----- Extracted records
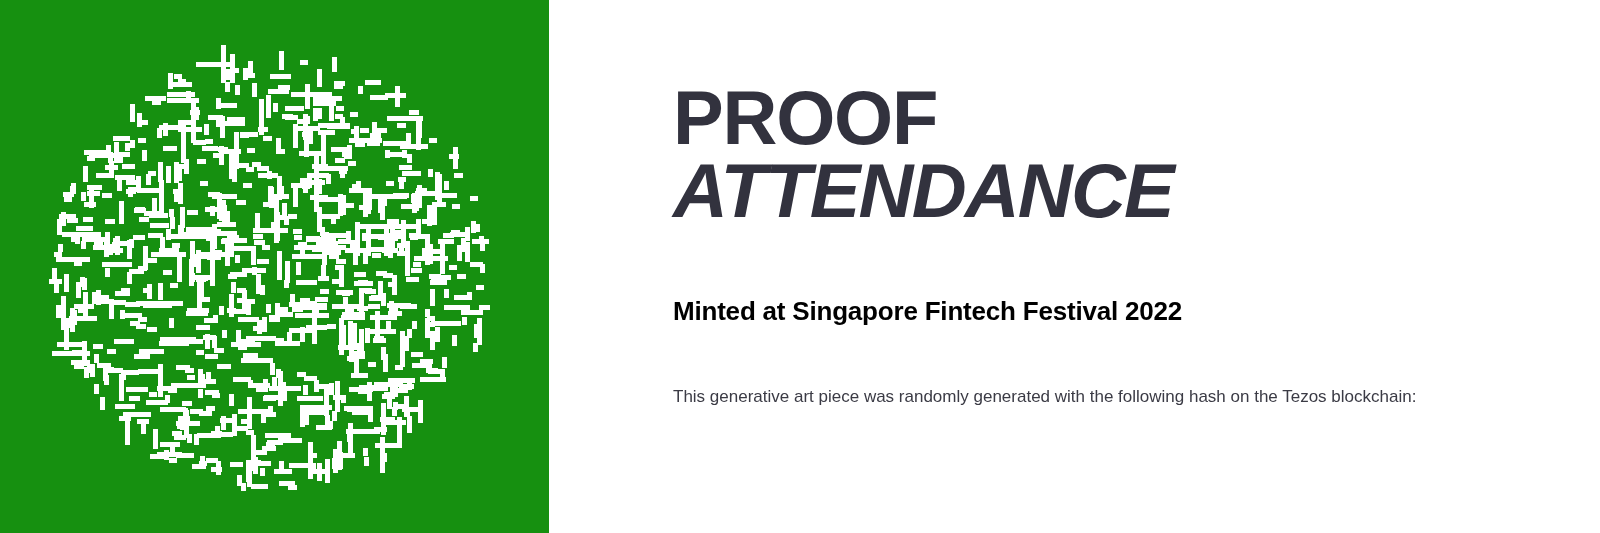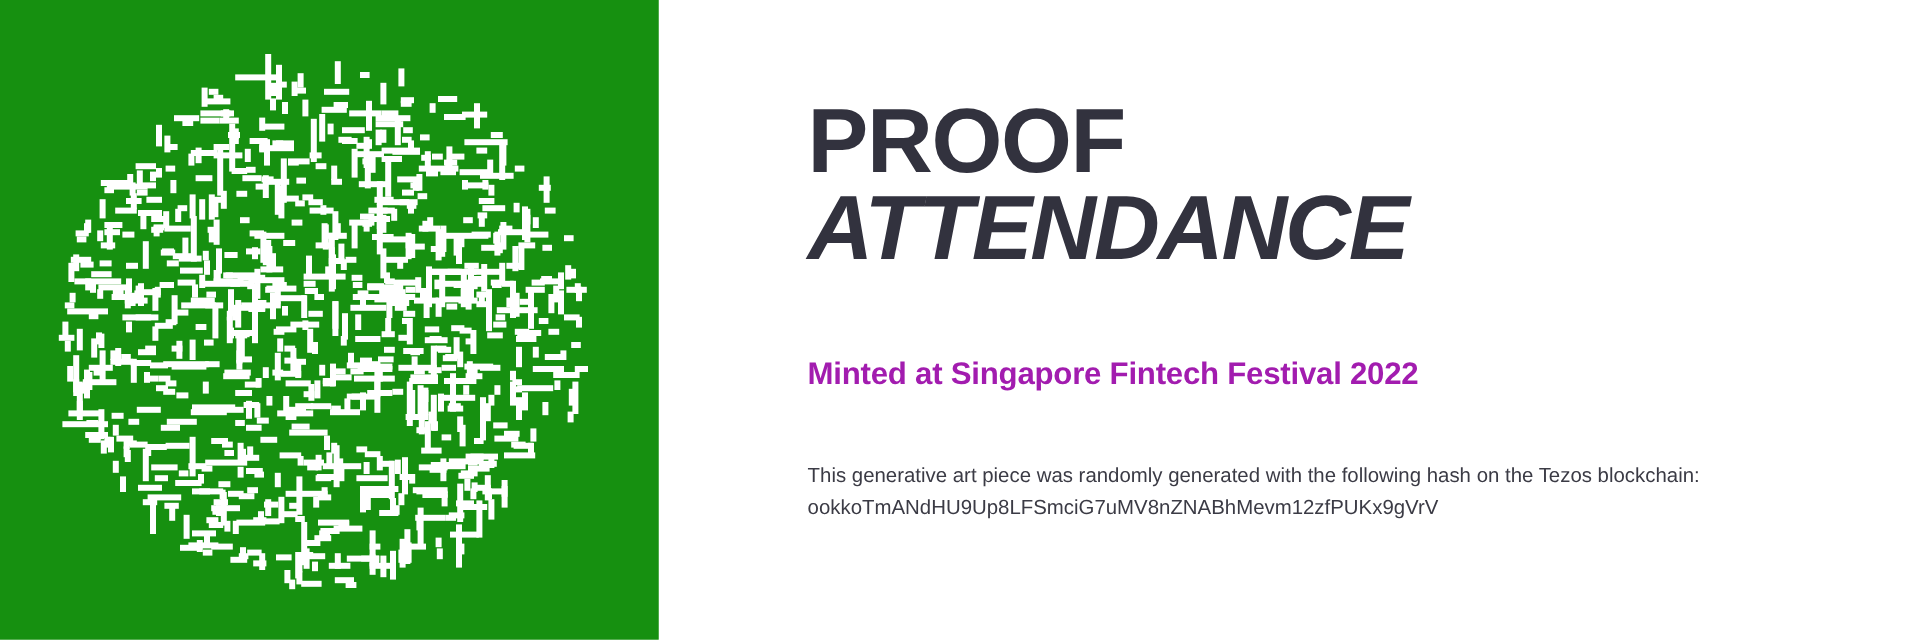--- a/index.html
+++ b/index.html
@@ -77,7 +77,7 @@
     font-size: 26px;
     line-height: 1.15;
     letter-spacing: -0.2px;
-    color: #a21caf;
+    color: #000000;
     margin: 0;
     white-space: nowrap;
   }

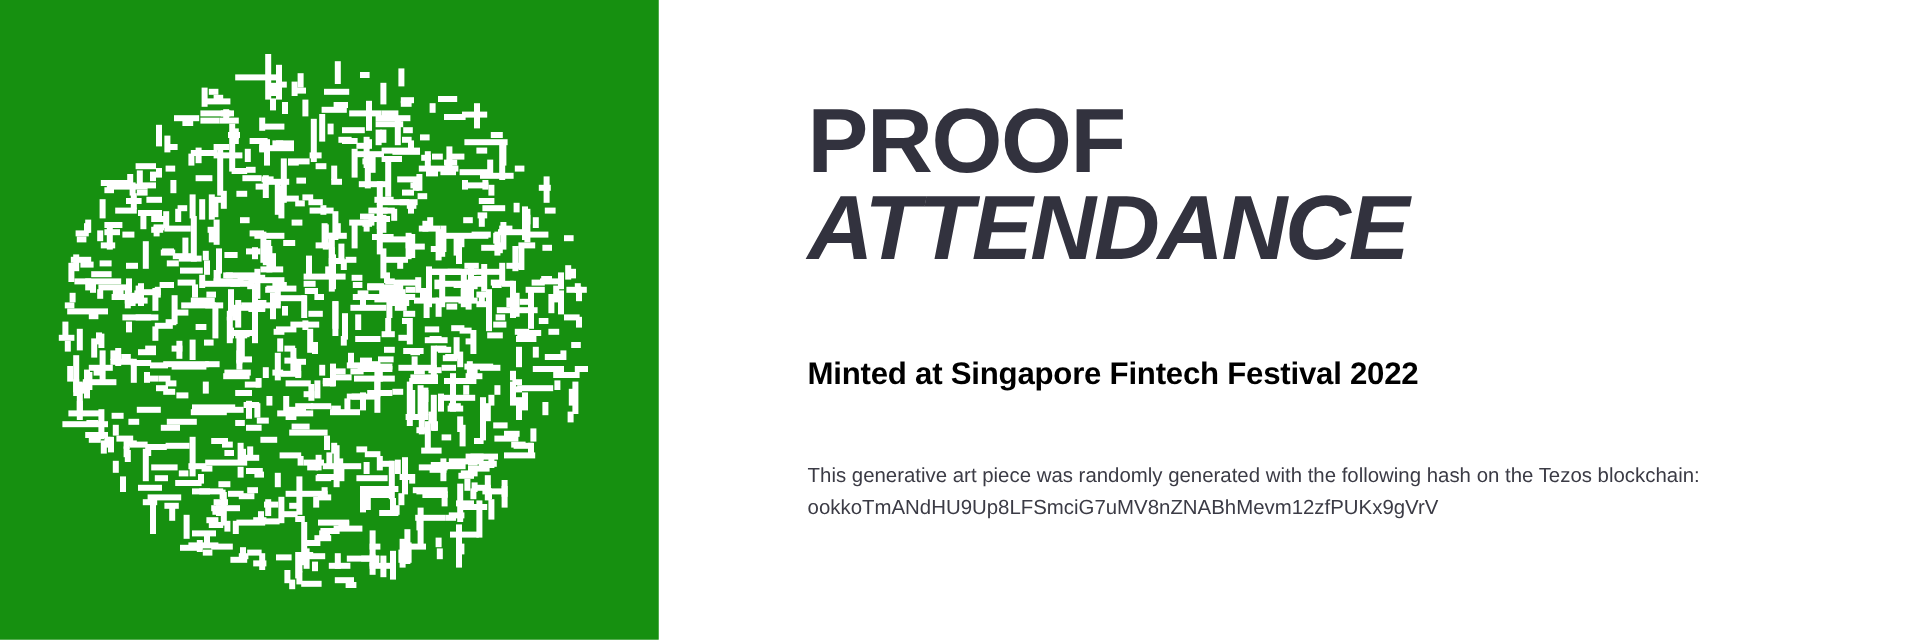--- a/index.html
+++ b/index.html
@@ -1021,7 +1021,6 @@
 
     <div class="hash-block">
       <div class="hash-line">This generative art piece was randomly generated with the following hash on the Tezos blockchain:</div>
-      <div class="hash-line">ookkoTmANdHU9Up8LFSmciG7uMV8nZNABhMevm12zfPUKx9gVrV</div>
     </div>
 
   </div>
----------
(What to work on):
Pictures stay out of the answer; the rest of the listing above is returned exactly.

(Result for this exercise):
--- a/index.html
+++ b/index.html
@@ -77,7 +77,7 @@
     font-size: 26px;
     line-height: 1.15;
     letter-spacing: -0.2px;
-    color: #a21caf;
+    color: #000000;
     margin: 0;
     white-space: nowrap;
   }

--- a/index.html
+++ b/index.html
@@ -1021,7 +1021,6 @@
 
     <div class="hash-block">
       <div class="hash-line">This generative art piece was randomly generated with the following hash on the Tezos blockchain:</div>
-      <div class="hash-line">ookkoTmANdHU9Up8LFSmciG7uMV8nZNABhMevm12zfPUKx9gVrV</div>
     </div>
 
   </div>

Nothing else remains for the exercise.